Justiça exige acesso para aldeia

Fim do isolamento: Justiça Federal obriga governos e Funai a construírem estrada para aldeia Guarani em Ubatuba

Decisão histórica exige que União, Estado e Município garantam acesso seguro e definitivo à comunidade Yakã Porã, frequentemente isolada pelas cheias de rio

A ação civil pública foi movida pela Defensoria Pública e visa garantir direitos básicos à comunidade Guarani em SP - Imagem: Divulgação/Defensoria Pública de SP

Letícia Sales Publicado em 15/07/2026, às 12h38

A Justiça Federal emitiu uma decisão contundente para por fim ao isolamento geográfico e social enfrentado pela comunidade Guarani Mbya Yakã Porã, localizada no bairro Rio Bonito, em Ubatuba, no Litoral Norte paulista. A sentença determina que a União, a Fundação Nacional dos Povos Indígenas (Funai), o Governo do Estado de São Paulo e a Prefeitura de Ubatuba atuem em conjunto para planejar e executar as obras de um acesso viário definitivo para a aldeia.

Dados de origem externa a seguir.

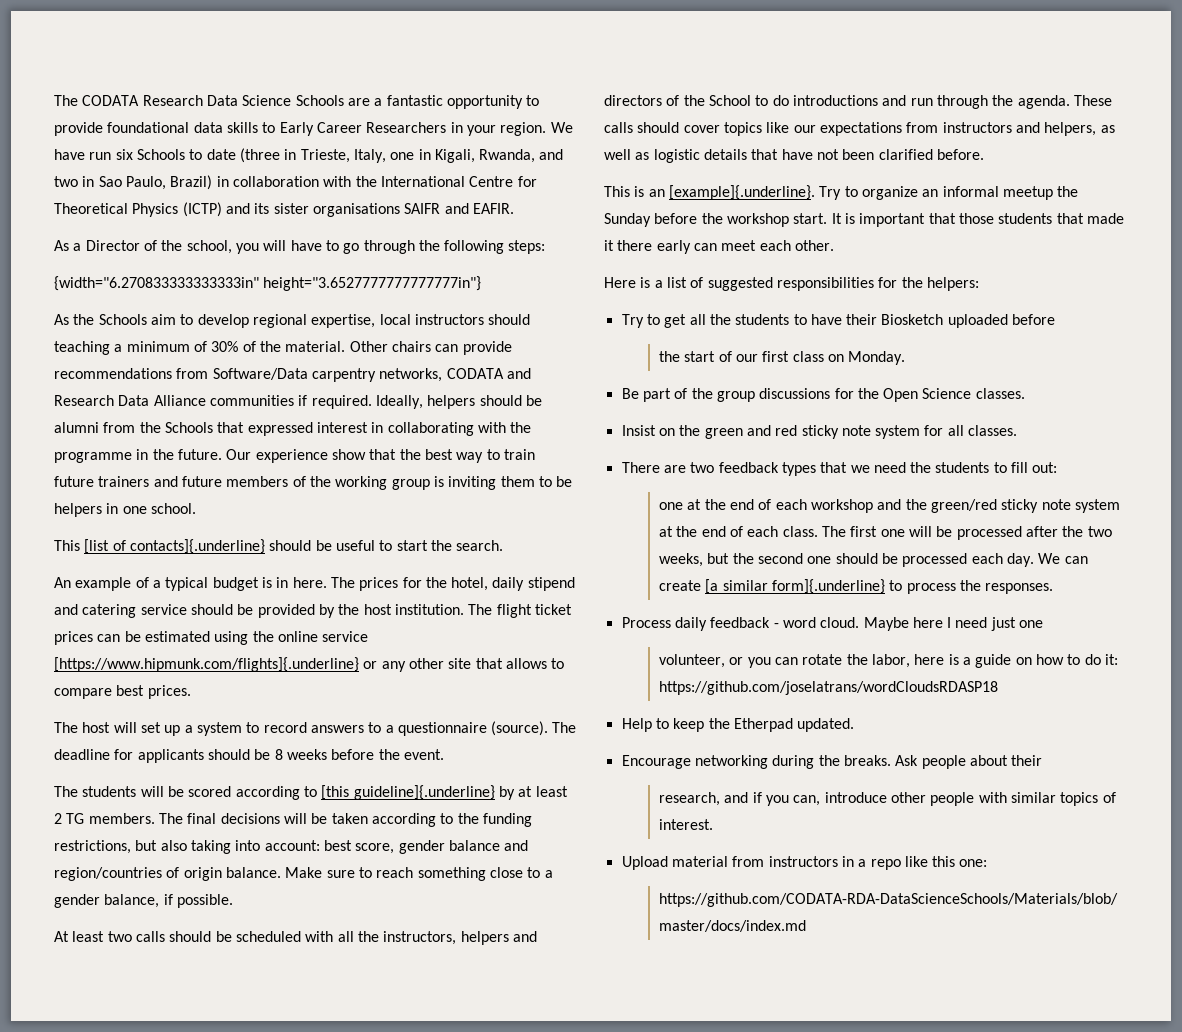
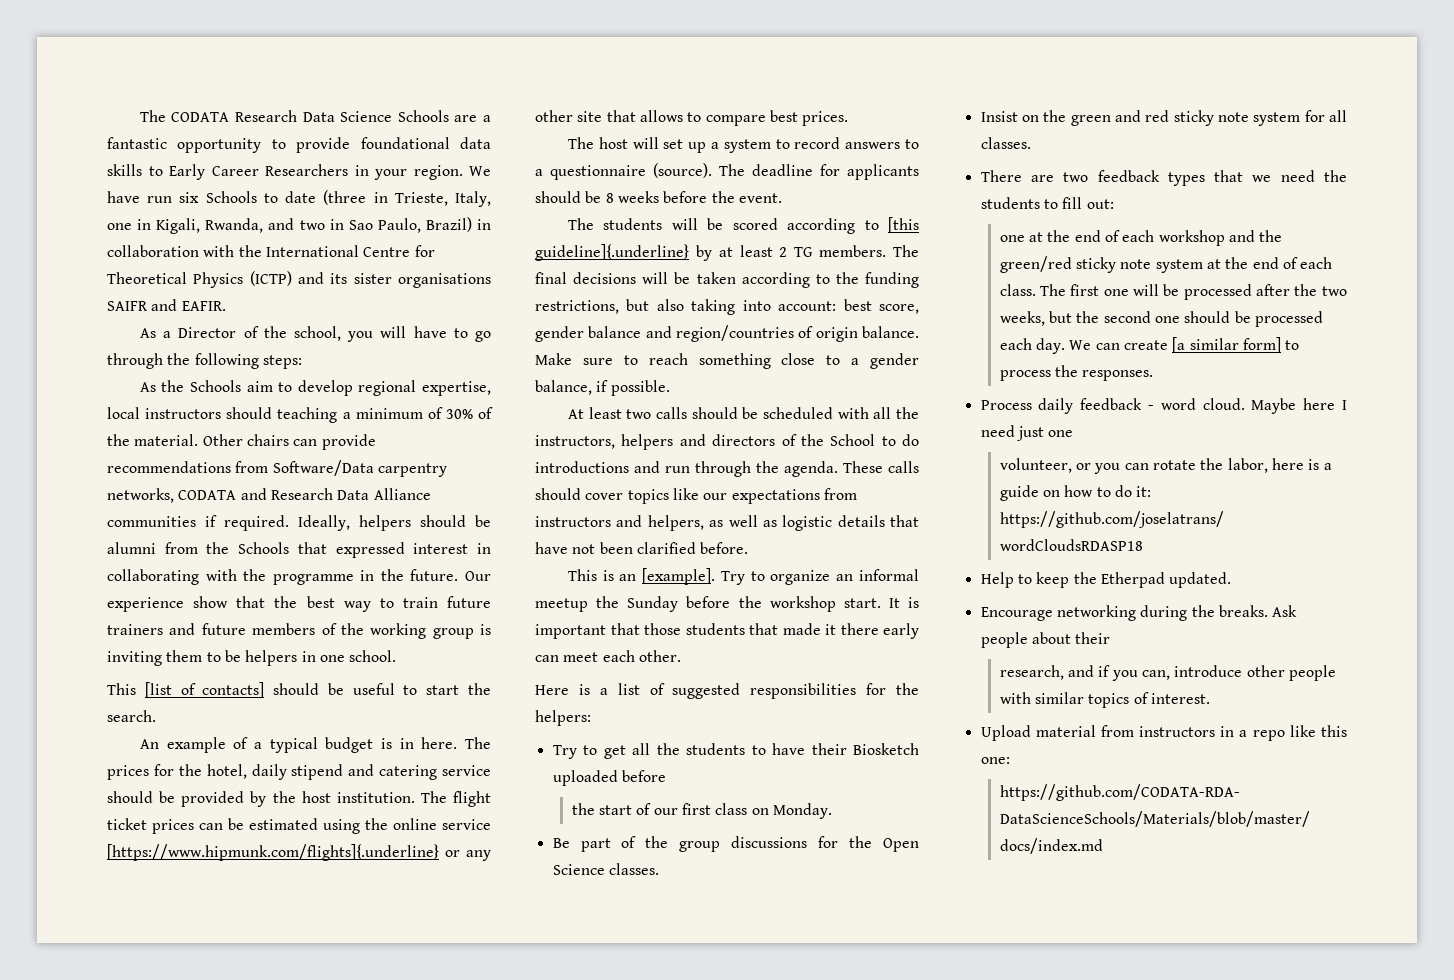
- {width="6.270833333333333in" height="3.6527777777777777in"}
- This [list of contacts]{.underline} should be useful to start the search.
+ This [list of contacts] should be useful to start the search.
- This is an [example]{.underline}. Try to organize an informal meetup the Sunday before the workshop start.
+ This is an [example]. Try to organize an informal meetup the Sunday before the workshop start.
- We can create [a similar form]{.underline} to process the responses.
+ We can create [a similar form] to process the responses.

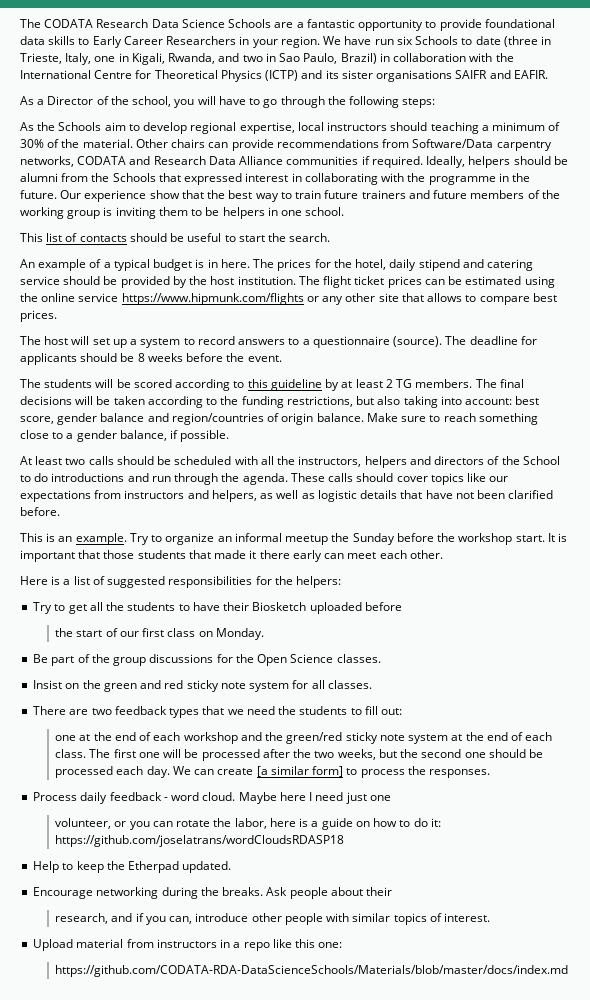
- This [list of contacts] should be useful to start the search.
+ This list of contacts should be useful to start the search.
- The flight ticket prices can be estimated using the online service [https://www.hipmunk.com/flights]{.underline} or any other site that allows to compare best prices.
+ The flight ticket prices can be estimated using the online service https://www.hipmunk.com/flights or any other site that allows to compare best prices.
- The students will be scored according to [this guideline]{.underline} by at least 2 TG members.
+ The students will be scored according to this guideline by at least 2 TG members.
- This is an [example].
+ This is an example.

A decisão, proferida pela 1ª Vara Federal de Caraguatatuba, é o resultado de uma ação civil pública movida de forma conjunta pela Defensoria Pública do Estado de São Paulo, pela Defensoria Pública da União (DPU) e pela Comissão Guarani Yvyrupa. O tribunal acatou os argumentos de que a negligência na infraestrutura local viola direitos básicos assegurados pela Constituição Federal.

Perigo constante e isolamento escolar e médico

Atualmente, a única forma que os moradores da comunidade têm para entrar ou sair do território é uma acanhada passarela que cruza o Rio Itamambuca. Em épocas de fortes tempestades, a estrutura fica completamente submersa ou escorregadia demais para a travessia segura de pedestres.

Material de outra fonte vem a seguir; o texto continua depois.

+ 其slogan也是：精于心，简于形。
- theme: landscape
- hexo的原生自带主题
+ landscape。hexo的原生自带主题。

Essa precariedade impede que serviços essenciais cheguem até os indígenas. Ambulâncias e viaturas de emergência são incapazes de cruzar a passagem, e o transporte escolar que atende as crianças da aldeia não consegue realizar o trajeto, deixando os moradores desamparados.

Embora o poder público tenha conhecimento do drama da aldeia há anos, as soluções adotadas até agora foram paliativas. Uma passarela suspensa foi construída no passado, mas por não suportar o peso de automóveis, a comunidade continuou vulnerável a episódios recorrentes de isolamento durante as cheias.

Cronograma para as obras

A decisão judicial estipula prazos rígidos para que os órgãos públicos saiam da inércia. Assim que ocorrer o trânsito em julgado do processo (quando não restarem mais recursos), os quatro entes responsabilizados terão o limite de 180 dias para elaborar e apresentar um projeto executivo completo para a nova via, que deverá comportar o tráfego seguro de pedestres e automóveis de médio e grande porte.

Uma vez que o projeto seja validado e aprovado em juízo, o consórcio público terá o prazo máximo de um ano para concluir integralmente as obras físicas do novo acesso.